** Opening DATA IN THIS EXERCISE block **

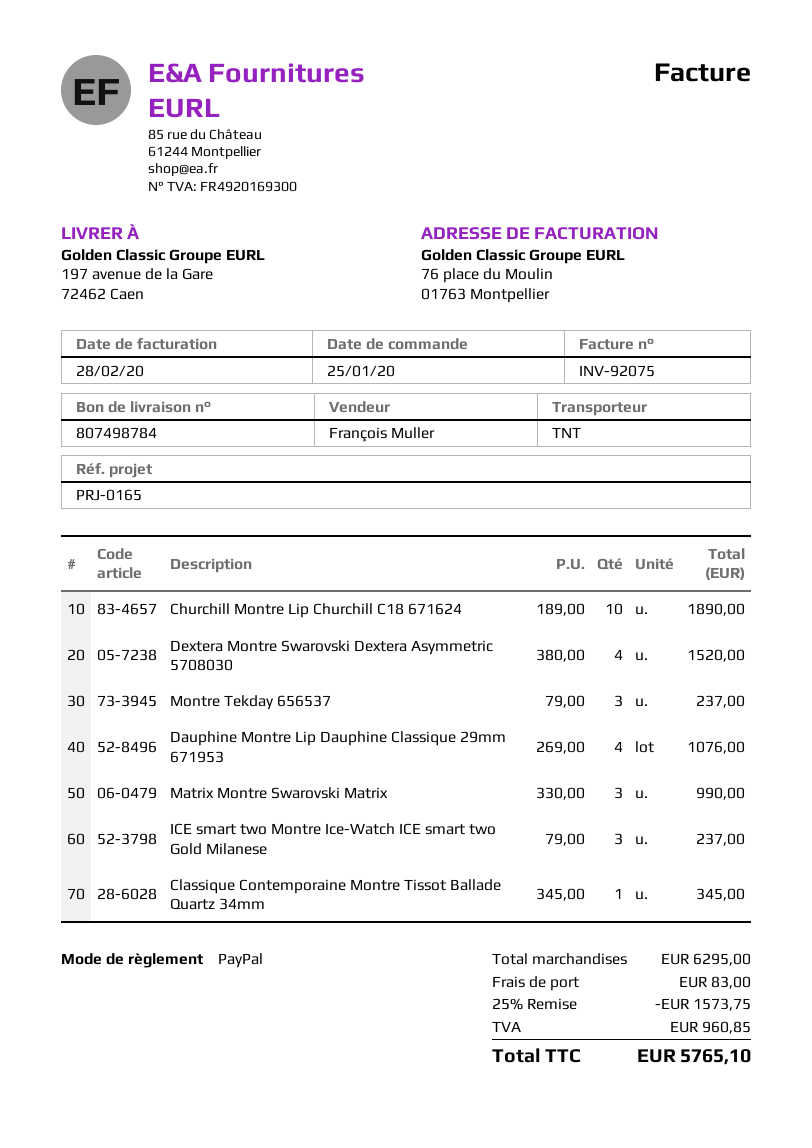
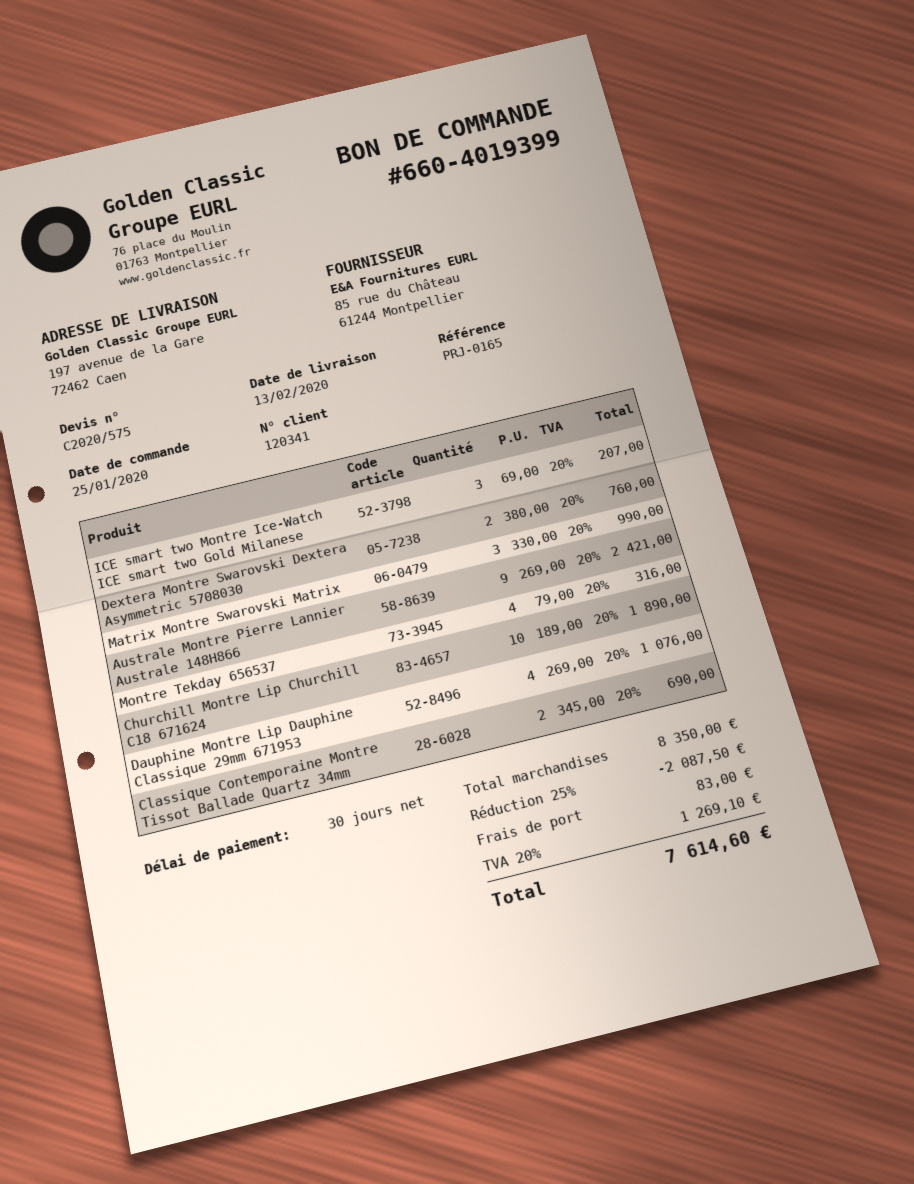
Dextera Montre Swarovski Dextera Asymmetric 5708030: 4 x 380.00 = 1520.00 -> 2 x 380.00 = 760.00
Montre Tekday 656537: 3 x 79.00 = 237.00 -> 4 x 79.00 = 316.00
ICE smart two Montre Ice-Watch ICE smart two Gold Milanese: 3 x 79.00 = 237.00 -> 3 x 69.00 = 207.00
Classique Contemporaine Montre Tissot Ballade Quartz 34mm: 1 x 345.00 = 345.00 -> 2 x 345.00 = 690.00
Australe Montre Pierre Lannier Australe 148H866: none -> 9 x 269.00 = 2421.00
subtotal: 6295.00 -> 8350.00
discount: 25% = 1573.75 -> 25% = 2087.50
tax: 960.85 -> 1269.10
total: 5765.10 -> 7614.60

** Closing DATA IN THIS EXERCISE block **
** Opening DATA IN THIS EXERCISE block **

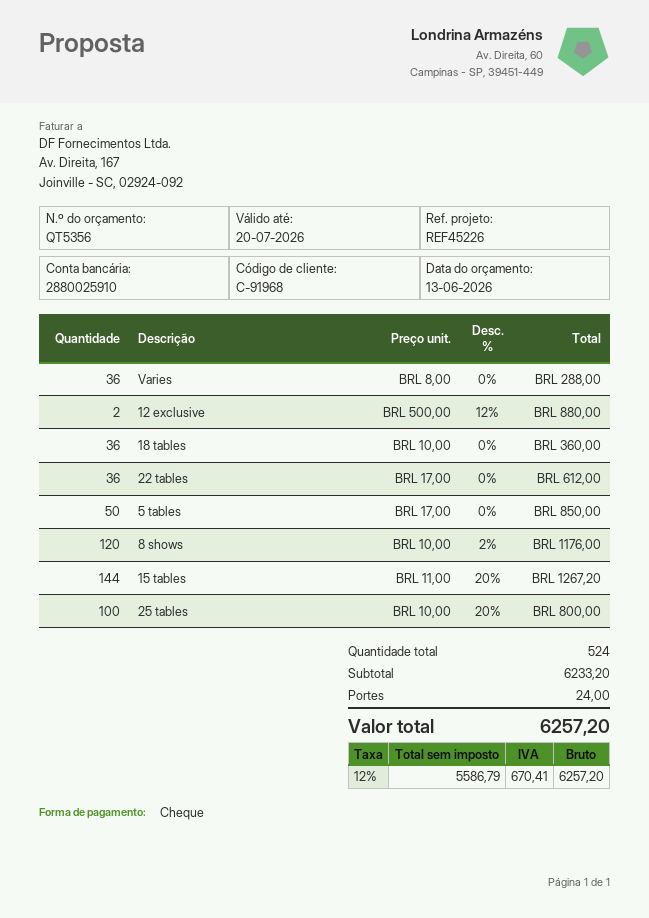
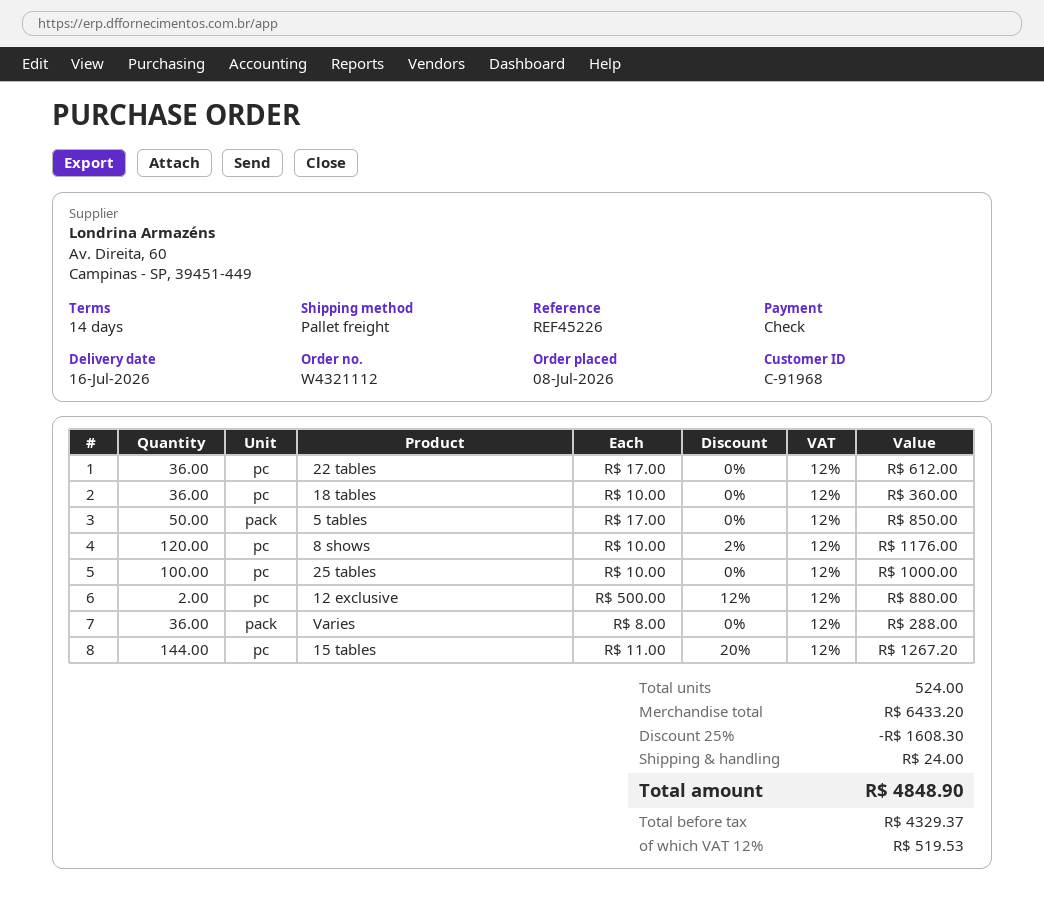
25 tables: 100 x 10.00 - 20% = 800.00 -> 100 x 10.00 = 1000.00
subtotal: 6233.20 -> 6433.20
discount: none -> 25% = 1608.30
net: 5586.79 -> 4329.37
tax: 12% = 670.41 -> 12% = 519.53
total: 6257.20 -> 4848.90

** Closing DATA IN THIS EXERCISE block **

EXERCISE AIM — A single figure is required: the number of lines above in which the word "none" occurs.

TASK OUTPUT — 2